--- START ---
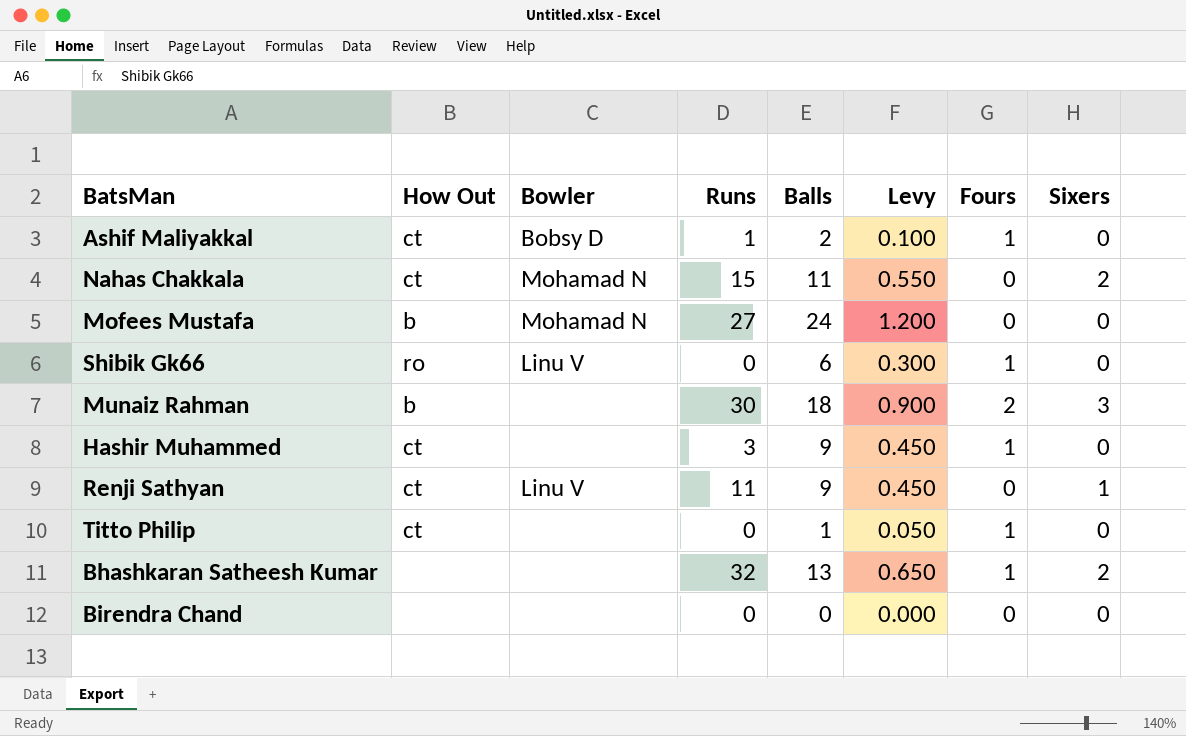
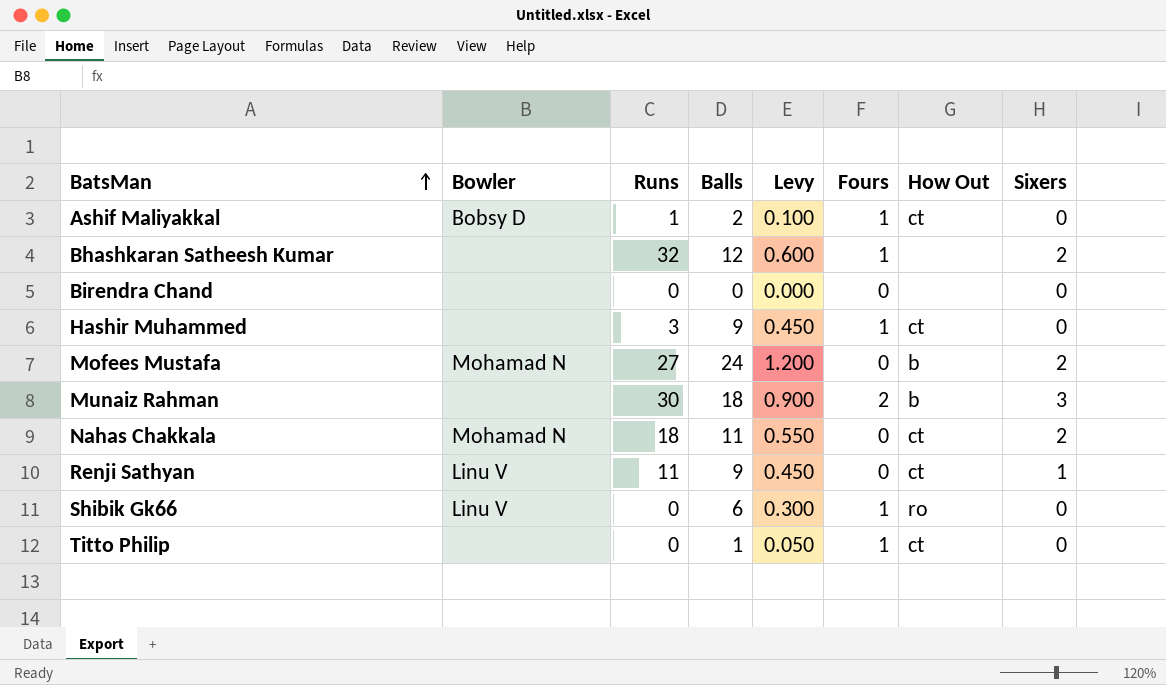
row order: none -> BatsMan ascending
column How Out | position: 2 -> 7
Bhashkaran Satheesh Kumar | Balls: 13 -> 12
Bhashkaran Satheesh Kumar | Levy: 0.650 -> 0.600
Mofees Mustafa | Sixers: 0 -> 2
Nahas Chakkala | Runs: 15 -> 18

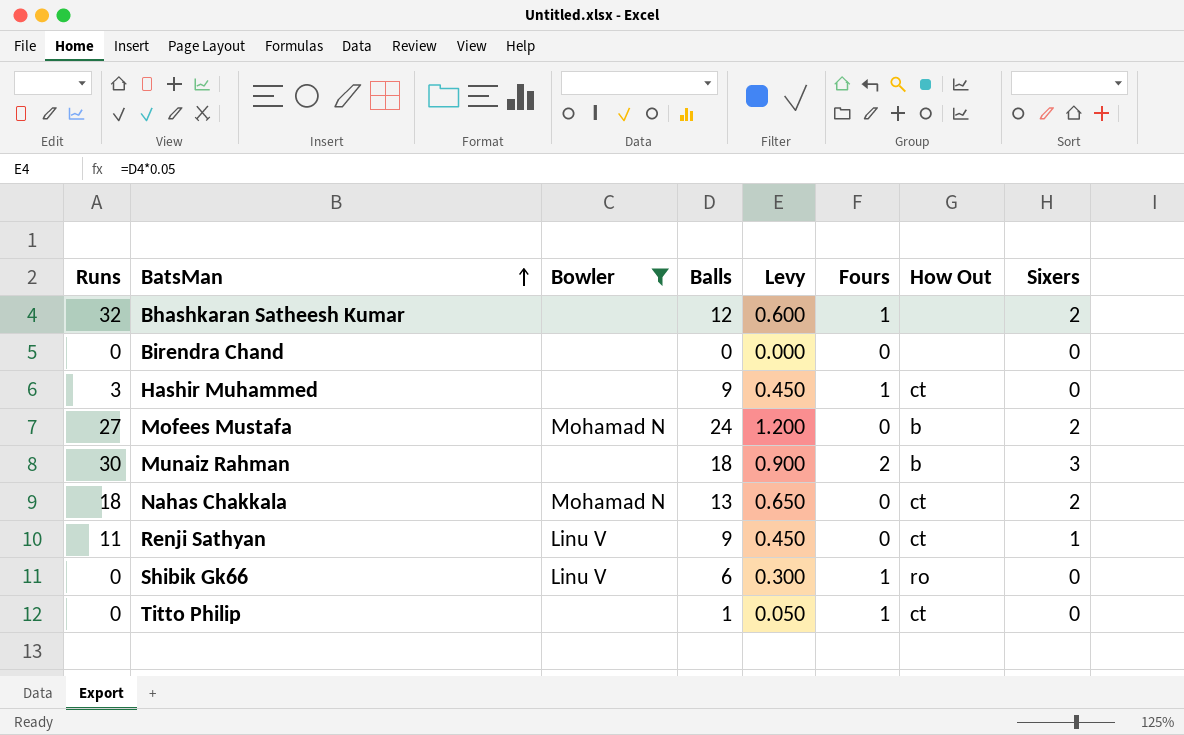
filter: none -> Bowler != Bobsy D
column Runs | position: 3 -> 1
Nahas Chakkala | Balls: 11 -> 13
Nahas Chakkala | Levy: 0.550 -> 0.650

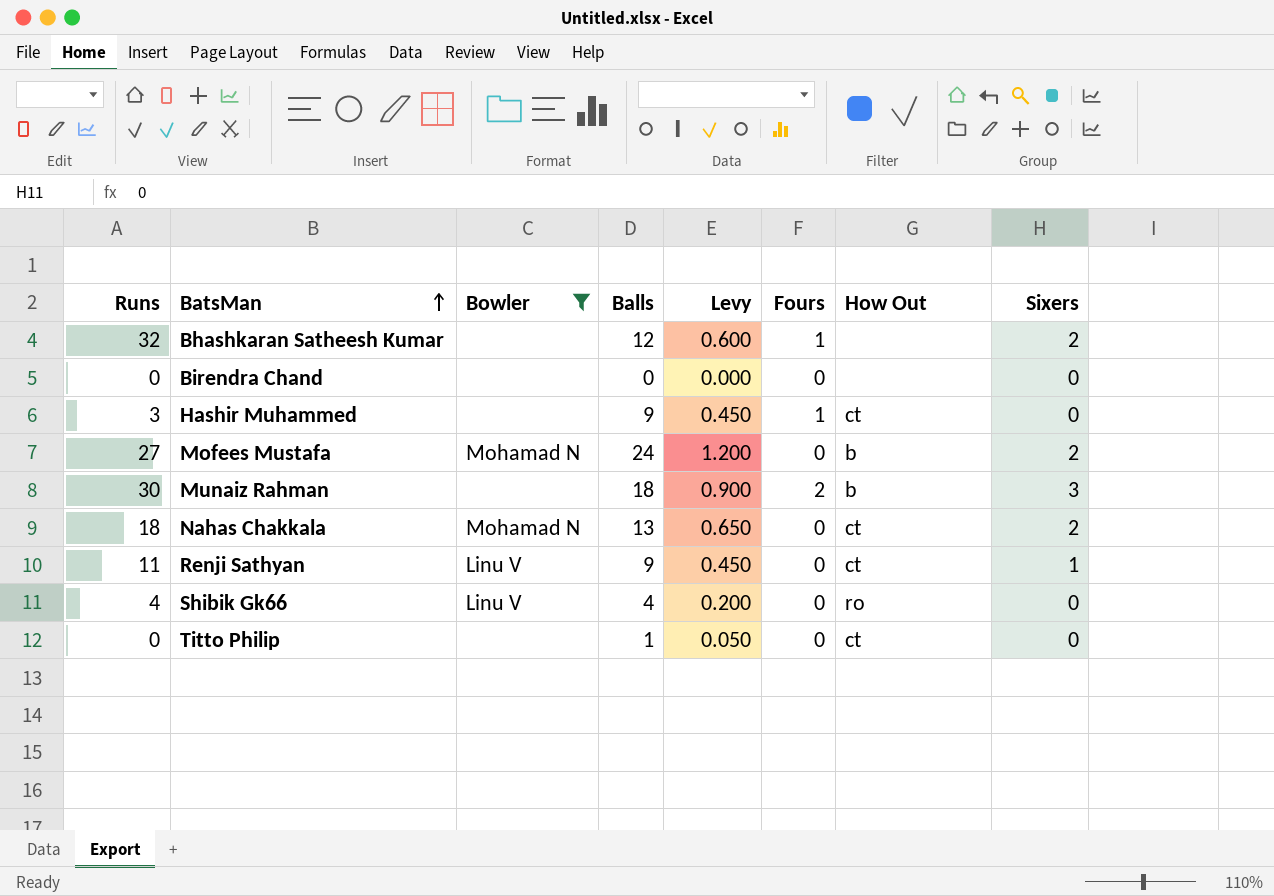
Shibik Gk66 | Runs: 0 -> 4
Shibik Gk66 | Balls: 6 -> 4
Shibik Gk66 | Levy: 0.300 -> 0.200
Shibik Gk66 | Fours: 1 -> 0
Titto Philip | Fours: 1 -> 0

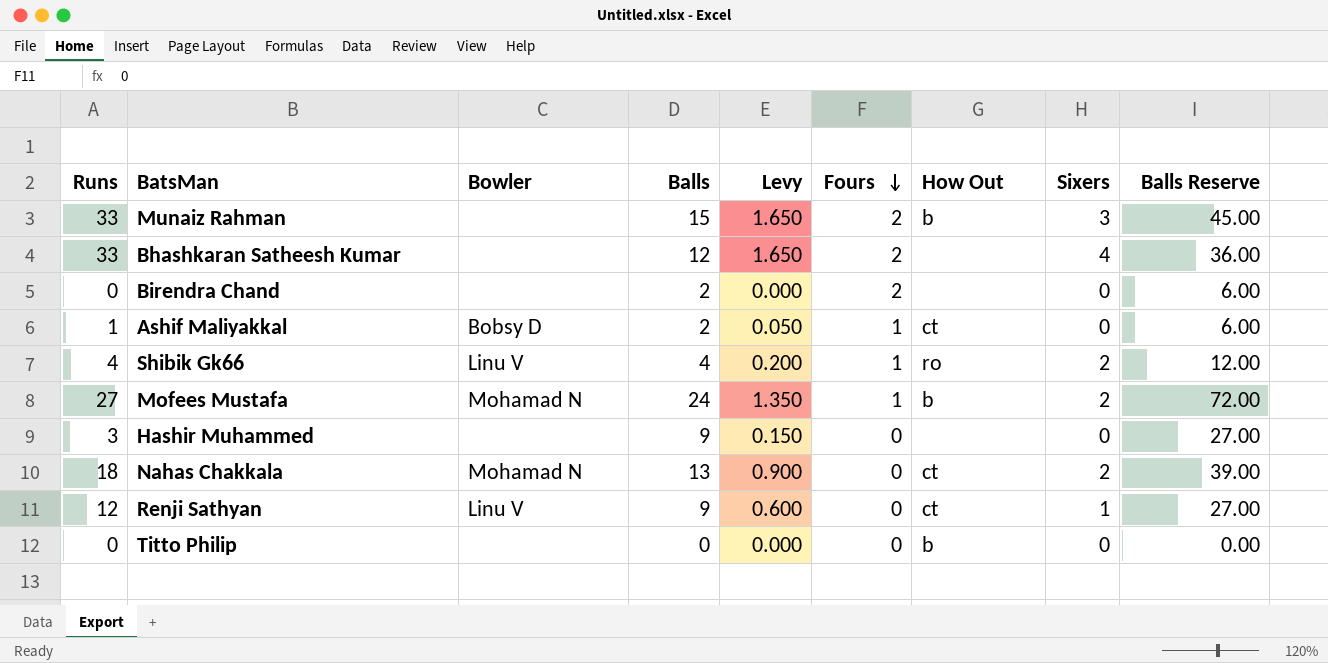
filter: Bowler != Bobsy D -> none
row order: BatsMan ascending -> Fours descending
column Levy | formula: [Balls] * 0.05 -> [Runs] * 0.05
column Balls Reserve | formula: none -> [Balls] * 3
Munaiz Rahman | Runs: 30 -> 33
Munaiz Rahman | Balls: 18 -> 15
Bhashkaran Satheesh Kumar | Runs: 32 -> 33
Bhashkaran Satheesh Kumar | Fours: 1 -> 2
Bhashkaran Satheesh Kumar | Sixers: 2 -> 4
Birendra Chand | Balls: 0 -> 2
Birendra Chand | Fours: 0 -> 2
Shibik Gk66 | Fours: 0 -> 1
Shibik Gk66 | Sixers: 0 -> 2
Mofees Mustafa | Fours: 0 -> 1
Hashir Muhammed | Fours: 1 -> 0
Hashir Muhammed | How Out: ct -> none
Renji Sathyan | Runs: 11 -> 12
Titto Philip | Balls: 1 -> 0
Titto Philip | How Out: ct -> b

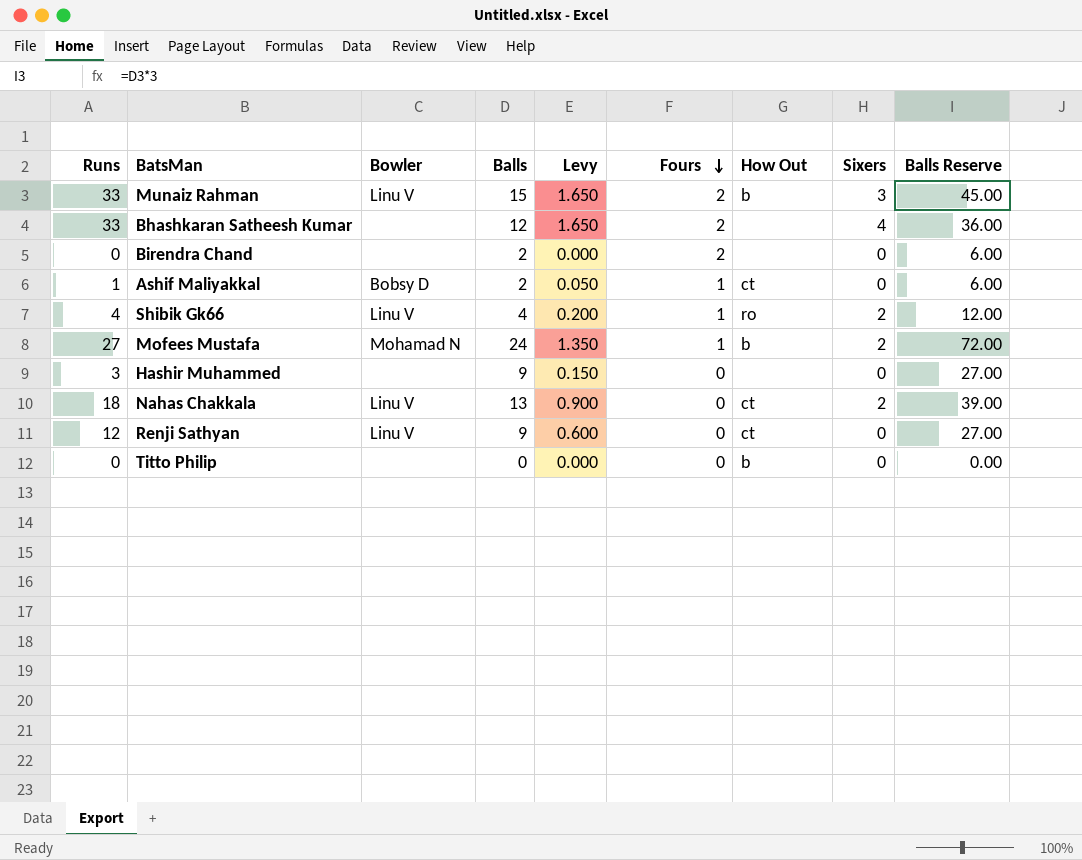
Munaiz Rahman | Bowler: none -> Linu V
Nahas Chakkala | Bowler: Mohamad N -> Linu V
Renji Sathyan | Sixers: 1 -> 0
--- END ---
None of the pictures belong in the copy. Write out exactly the lines from the line that holds "Bhashkaran Satheesh Kumar | Sixers: 2 -> 4" through the last line of the listing above, both ends included.

- _Response to the task_
Bhashkaran Satheesh Kumar | Sixers: 2 -> 4
Birendra Chand | Balls: 0 -> 2
Birendra Chand | Fours: 0 -> 2
Shibik Gk66 | Fours: 0 -> 1
Shibik Gk66 | Sixers: 0 -> 2
Mofees Mustafa | Fours: 0 -> 1
Hashir Muhammed | Fours: 1 -> 0
Hashir Muhammed | How Out: ct -> none
Renji Sathyan | Runs: 11 -> 12
Titto Philip | Balls: 1 -> 0
Titto Philip | How Out: ct -> b

Munaiz Rahman | Bowler: none -> Linu V
Nahas Chakkala | Bowler: Mohamad N -> Linu V
Renji Sathyan | Sixers: 1 -> 0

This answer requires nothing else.